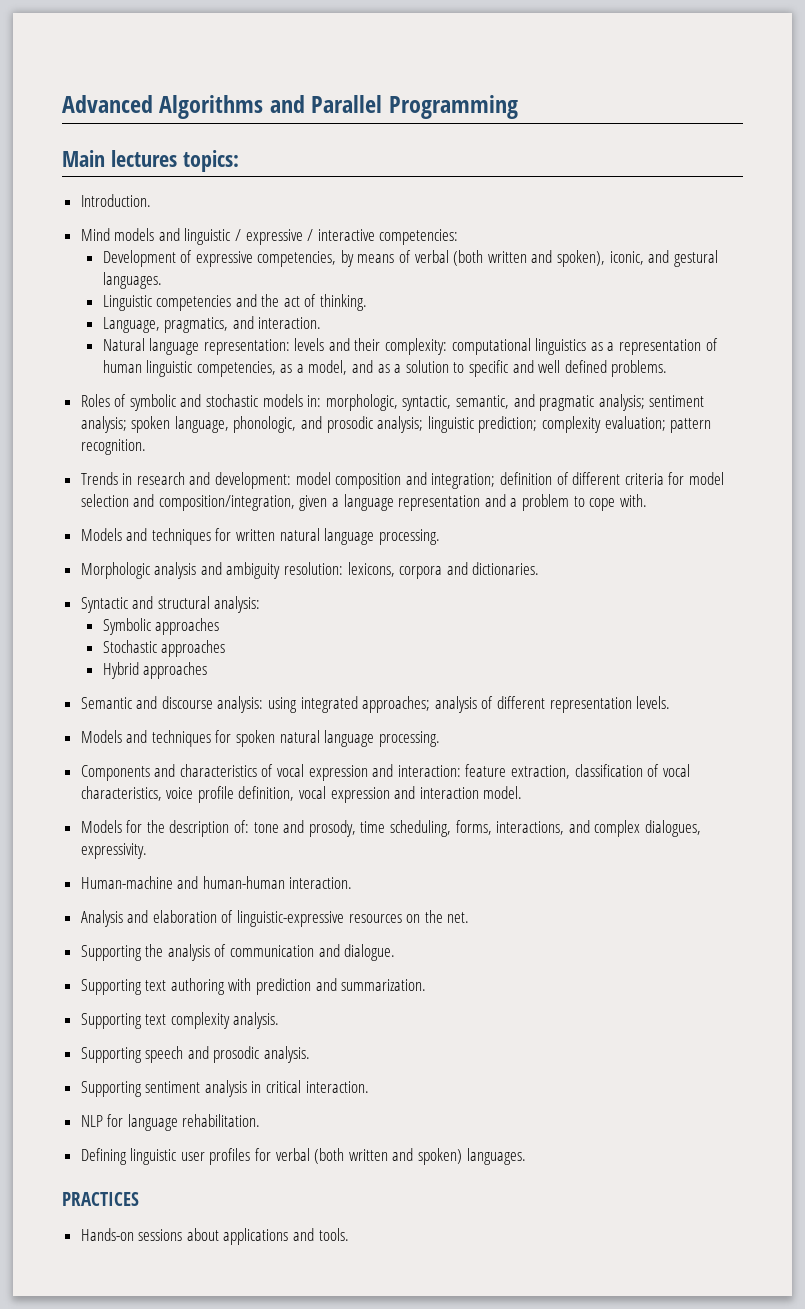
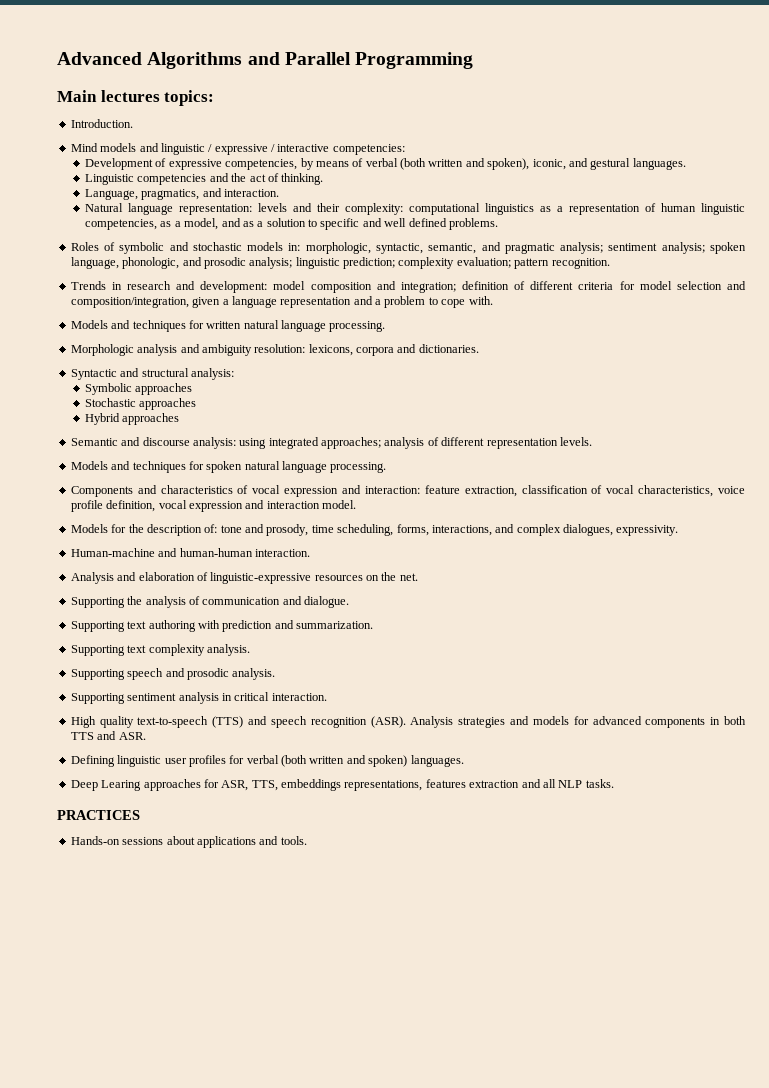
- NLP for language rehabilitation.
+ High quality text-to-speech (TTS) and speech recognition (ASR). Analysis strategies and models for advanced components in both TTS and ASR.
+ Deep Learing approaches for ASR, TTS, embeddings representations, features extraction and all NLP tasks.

● ● ● ● ●

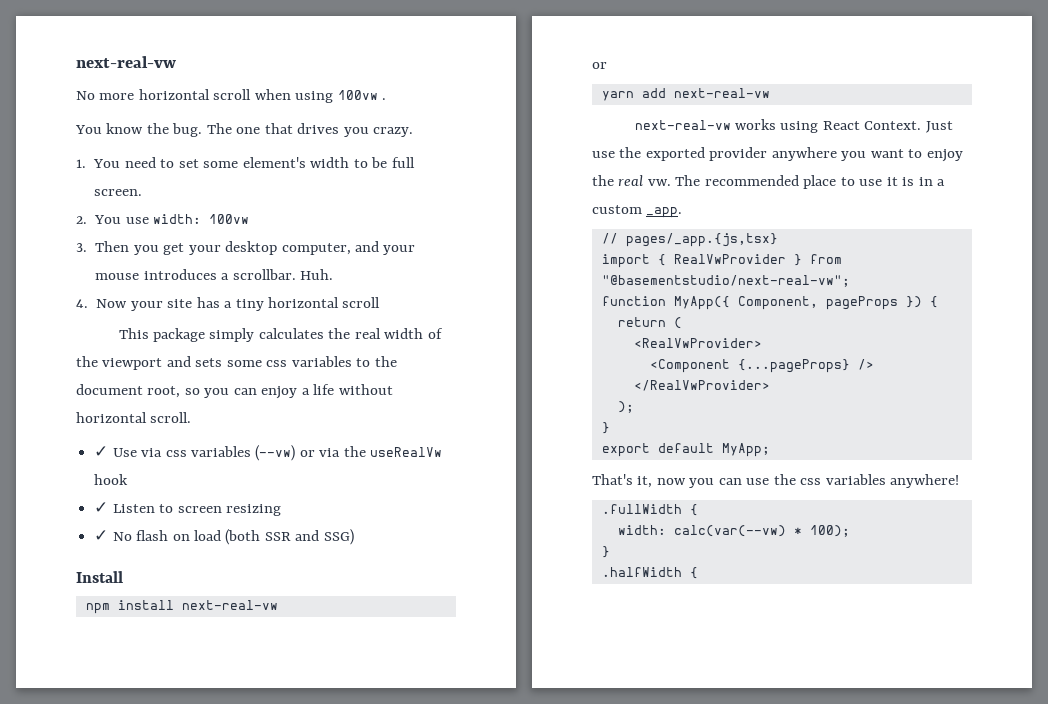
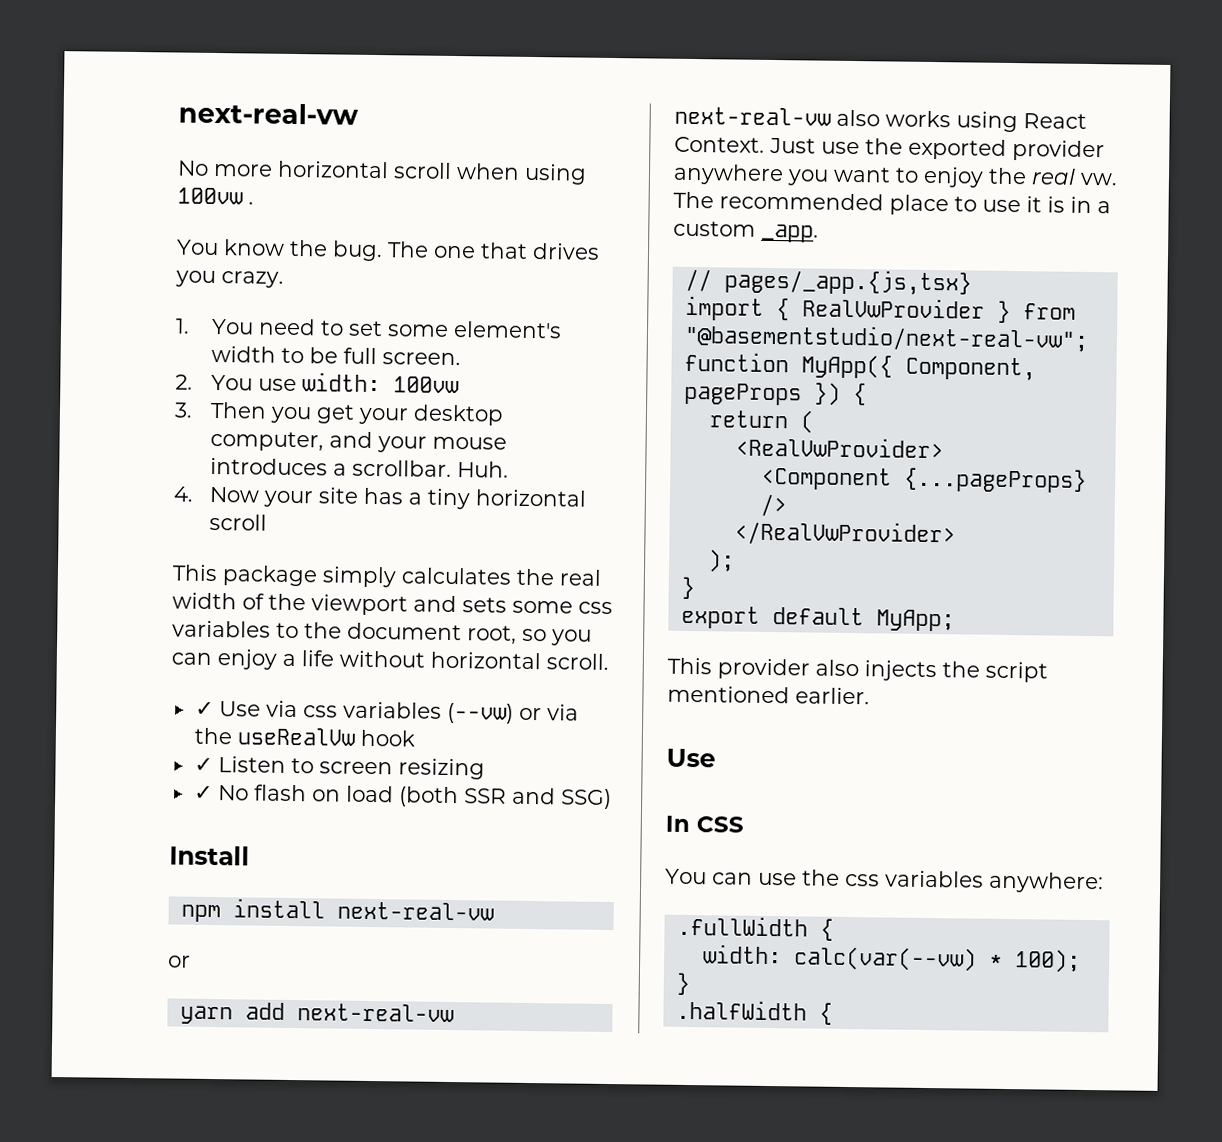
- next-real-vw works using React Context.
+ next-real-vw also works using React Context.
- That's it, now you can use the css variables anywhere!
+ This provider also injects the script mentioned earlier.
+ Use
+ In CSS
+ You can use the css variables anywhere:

● ● ● ● ●

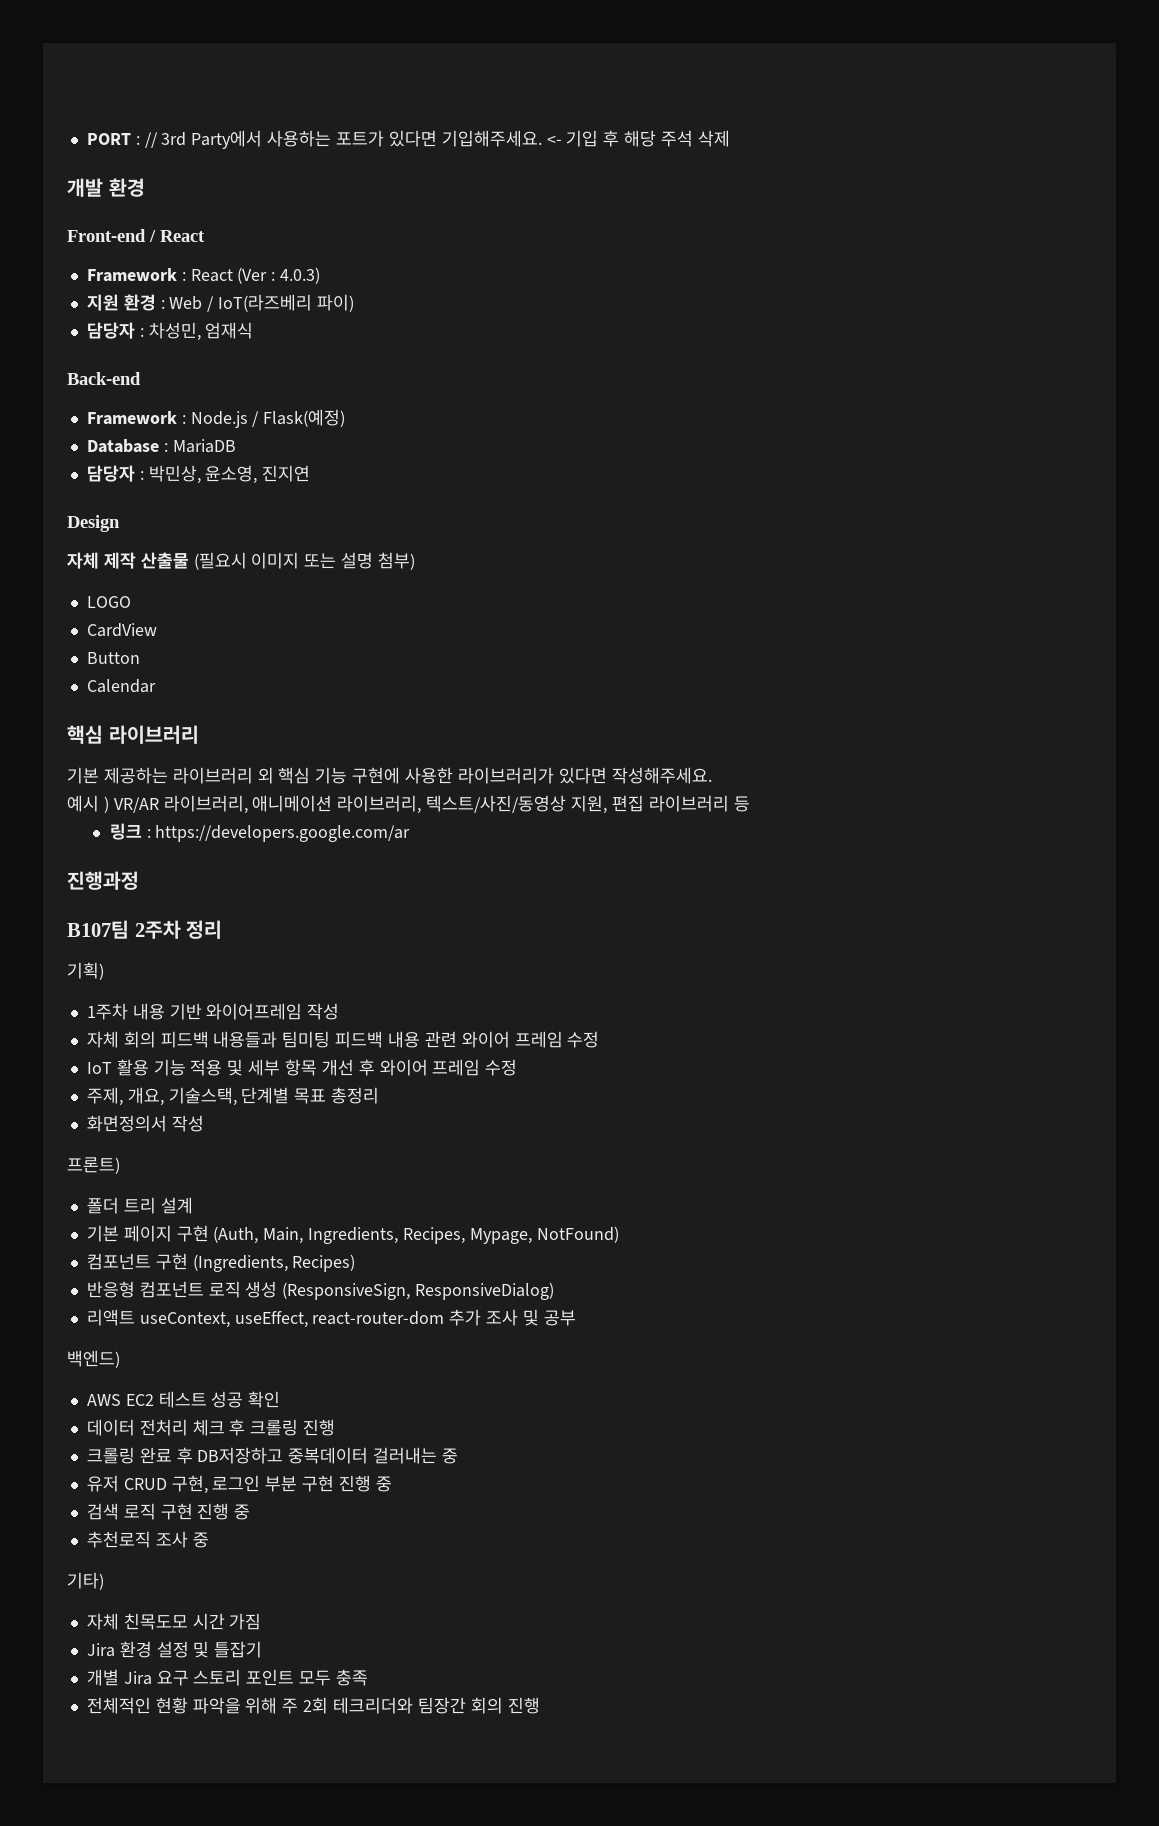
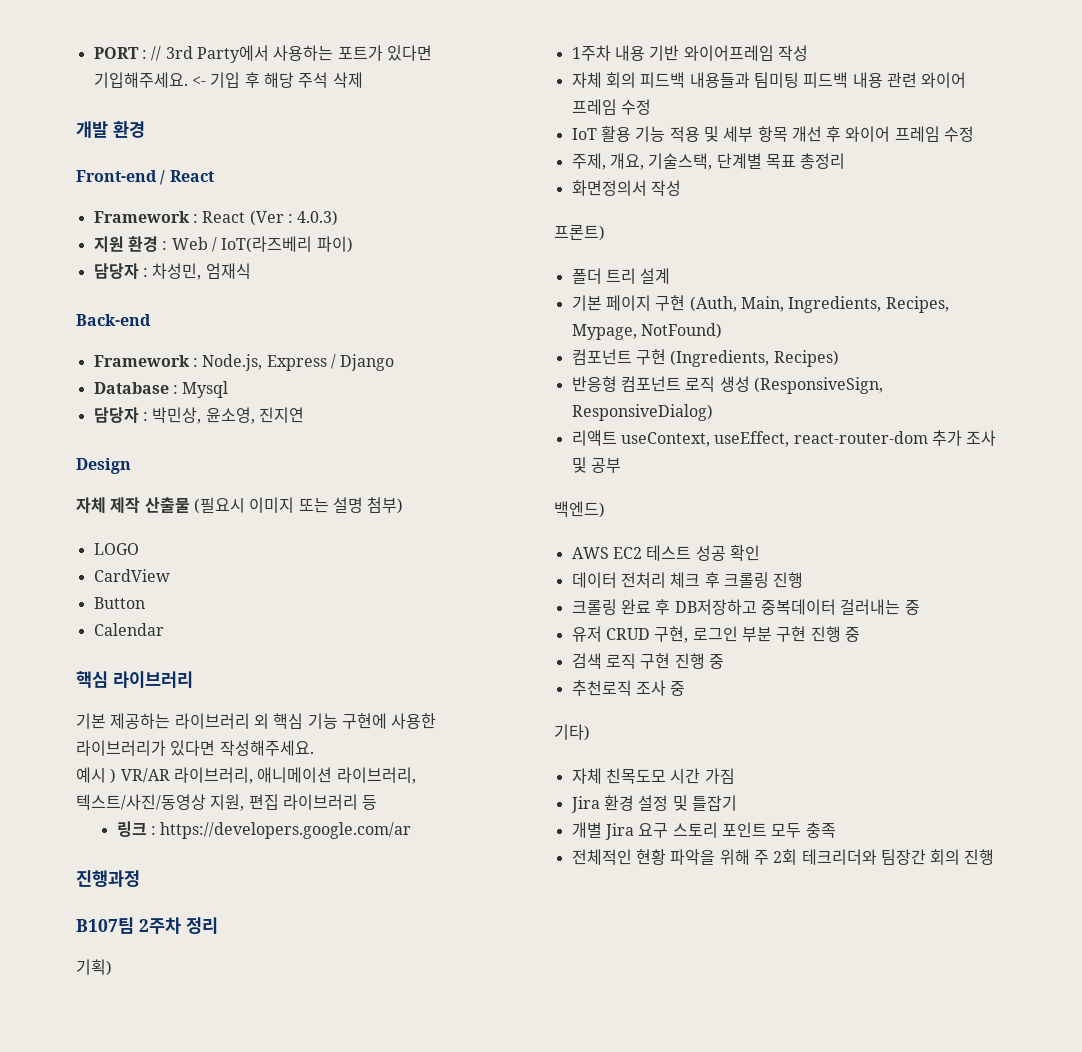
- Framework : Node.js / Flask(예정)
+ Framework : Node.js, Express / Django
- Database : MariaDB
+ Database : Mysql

● ● ● ● ●

> WHAT YOU NEED TO DO:
Extract every line above containing the word "works".

> TASK RESPONSE:
- next-real-vw works using React Context.
+ next-real-vw also works using React Context.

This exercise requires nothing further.